Saya hanya menceritakan bagaimana saya dibesarkan di Kota Bislig dan menyaksikan kengerian Darurat Militer pada awalnya – ketika saya melihat milisi sipil menembak seorang anak laki-laki di lapangan basket karena dia seorang Muslim. Ini adalah mikrokosmos dari kekacauan di Mindanao pada tahun 1970an, dengan banyaknya pembantaian yang dilakukan oleh militer dan kelompok paramiliter. Saya juga menceritakan bagaimana masyarakat adat di Agusan del Sur dirampas tanahnya yang diberikan kepada Danding Cojuangco dan Juan Ponce Enrile, antek diktator. Ya, kami melawan populis dan kebangkitan Marcos dengan kisah-kisah sejarah kami, khususnya di Mindanao.

Saya bertemu Emma Hotchkiss, saudara perempuan Jenderal Angkatan Udara Filipina Charles Hotchkiss, dari Cantilan, Surigao del Sur. Dia merasa terganggu dengan revisionisme Marcos, khawatir bahwa kepahlawanan saudaranya dan Skuadron Komando Udara ke-20 selama pemberontakan tahun 1986 yang menggulingkan Marcos akan sia-sia. Dia bercerita kepada saya bahwa pemilu 2022 mendatang seperti déjà vu pemilu 1985. Dengan kelompok wanita Cantilanon yang pemberani, mereka pasti akan melawan kebangkitan kekuasaan Marcos lagi.

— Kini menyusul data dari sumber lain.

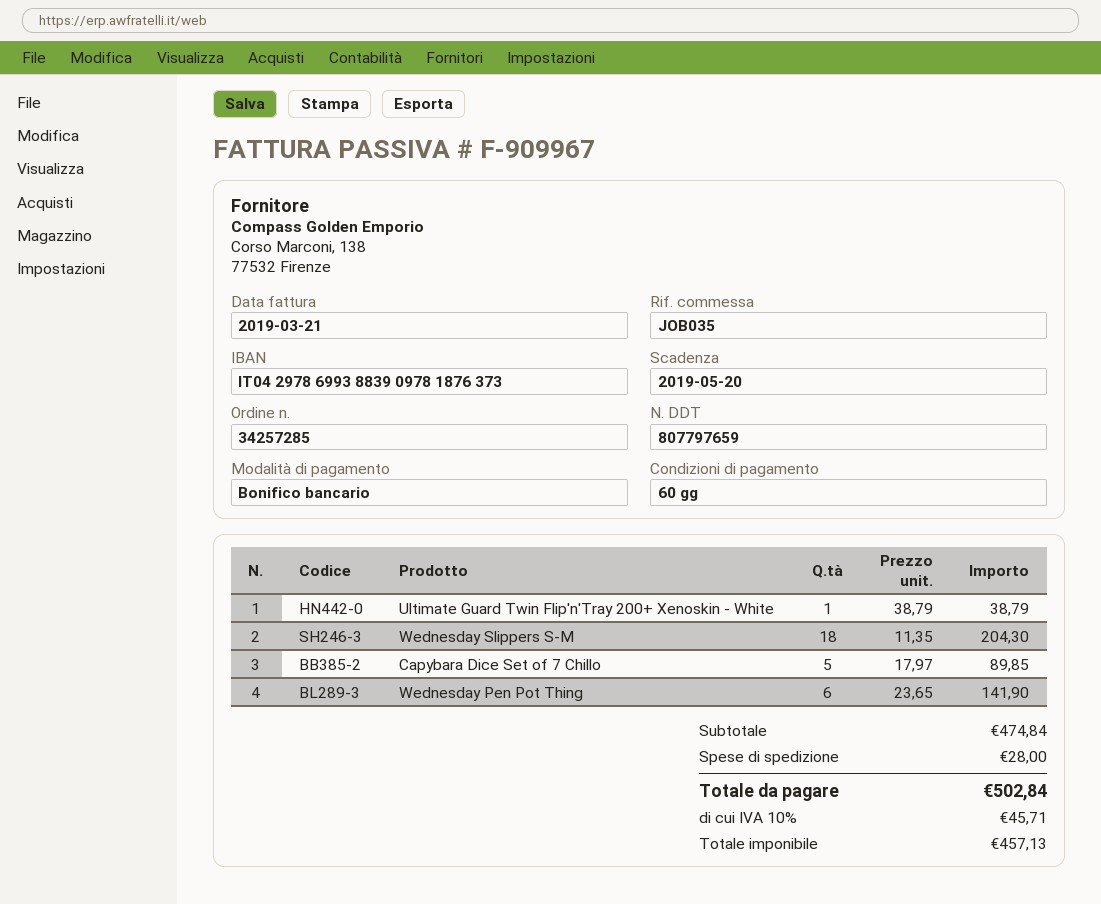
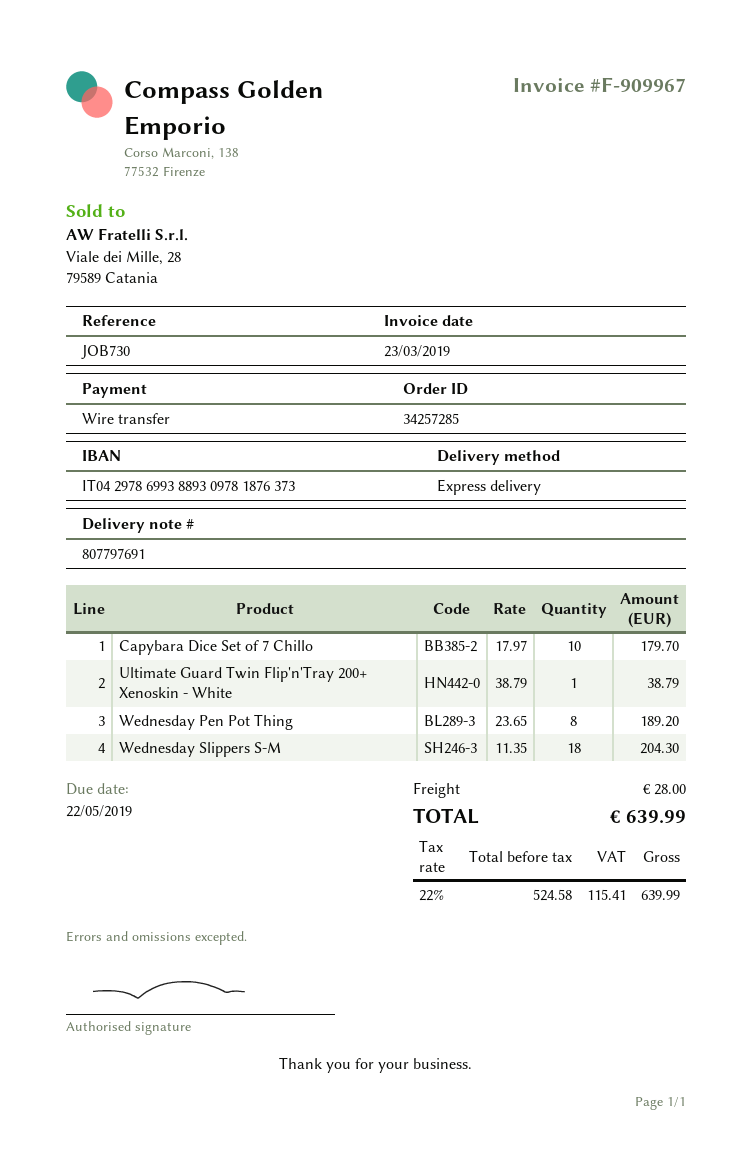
delivery note number: 807797659 -> 807797691
invoice date: 2019-03-21 -> 2019-03-23
due date: 2019-05-20 -> 2019-05-22
reference: JOB035 -> JOB730
bank account: IT0429786993883909781876373 -> IT0429786993889309781876373
Capybara Dice Set of 7 Chillo: 5 x 17.97 = 89.85 -> 10 x 17.97 = 179.70
Wednesday Pen Pot Thing: 6 x 23.65 = 141.90 -> 8 x 23.65 = 189.20
net: 457.13 -> 524.58
tax: 10% = 45.71 -> 22% = 115.41
total: 502.84 -> 639.99

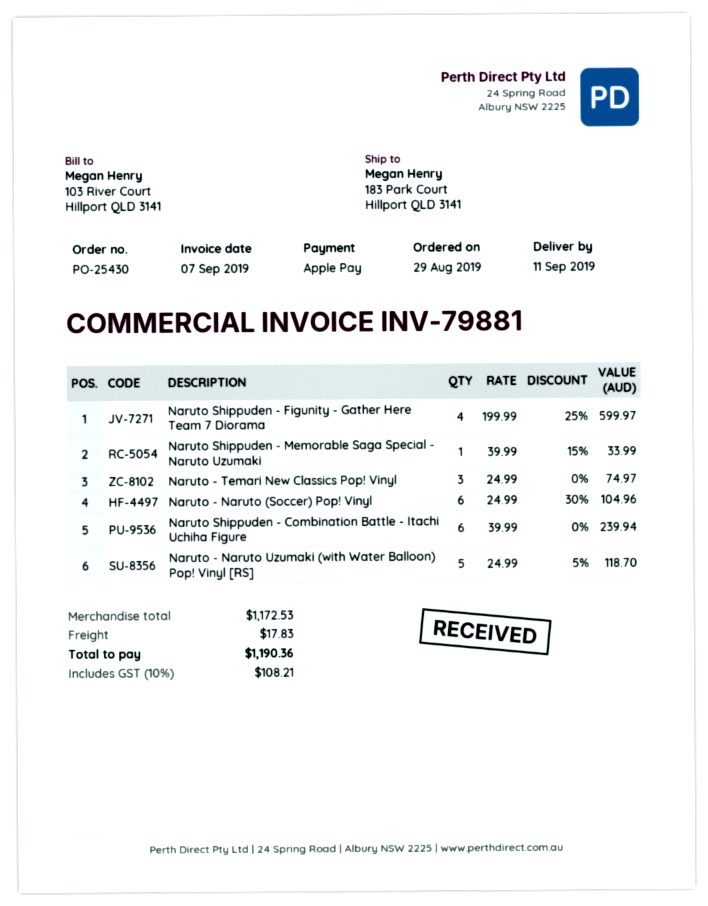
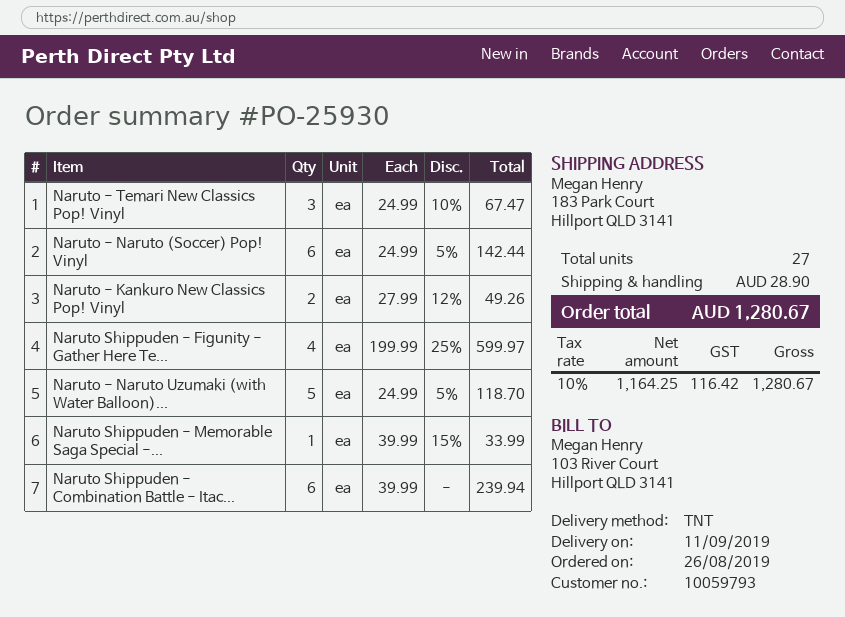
order number: PO-25430 -> PO-25930
order date: 2019-08-29 -> 2019-08-26
Naruto - Temari New Classics Pop! Vinyl: 3 x 24.99 = 74.97 -> 3 x 24.99 - 10% = 67.47
Naruto - Naruto (Soccer) Pop! Vinyl: 6 x 24.99 - 30% = 104.96 -> 6 x 24.99 - 5% = 142.44
Naruto - Kankuro New Classics Pop! Vinyl: none -> 2 x 27.99 - 12% = 49.26
shipping: 17.83 -> 28.90
tax: 10% = 108.21 -> 10% = 116.42
total: 1190.36 -> 1280.67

Perjalanan dua minggu saya tidak cukup untuk meyakinkan banyak orang, namun saya yakin dampaknya sudah mulai. Pada tahun 2019, saya mulai membaca tentang kampanye politik “cinta radikal” di Istanbul, Turki, selama lima hari isolasi. Kemal Kilicdaroglu, pemimpin Partai Rakyat Republik, mengatakan, “jangan membenci kami.” Kami akan hidup dalam solidaritas dan berjuang bahu membahu. Kami akan berusaha untuk meningkatkan demokrasi untuk mengatasi kelaparan dan kemiskinan.” Meskipun mereka belum mengalahkan diktator mereka sendiri, Erdogan, mereka telah menang di kota-kota besar. Kunci kesuksesan cinta radikal adalah “kampanye tatap muka”. Mereka juga memulainya di tingkat lokal dan akar rumput, tentu saja bukan di media sosial (sebagai aturan, media sosial hanya digunakan untuk penyebaran berita dan informasi untuk menghindari algoritma yang didorong oleh kebencian).

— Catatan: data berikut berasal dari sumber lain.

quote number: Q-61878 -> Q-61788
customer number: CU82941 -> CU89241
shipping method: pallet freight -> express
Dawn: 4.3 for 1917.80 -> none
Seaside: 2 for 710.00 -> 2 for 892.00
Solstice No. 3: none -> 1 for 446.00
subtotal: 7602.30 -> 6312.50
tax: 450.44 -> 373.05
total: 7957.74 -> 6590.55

Memang sulit untuk mengatur dan membenamkan diri dalam percakapan nyata. Meskipun saya masih takut dengan COVID-19, saya yakin kita perlu memulai pembicaraan sekarang. Kita harus menjangkau melampaui lingkaran teman dan keluarga kita untuk menunjukkan kasih radikal kita. – Rappler.com

Tom Villarin adalah mantan perwakilan daftar partai Akbayan.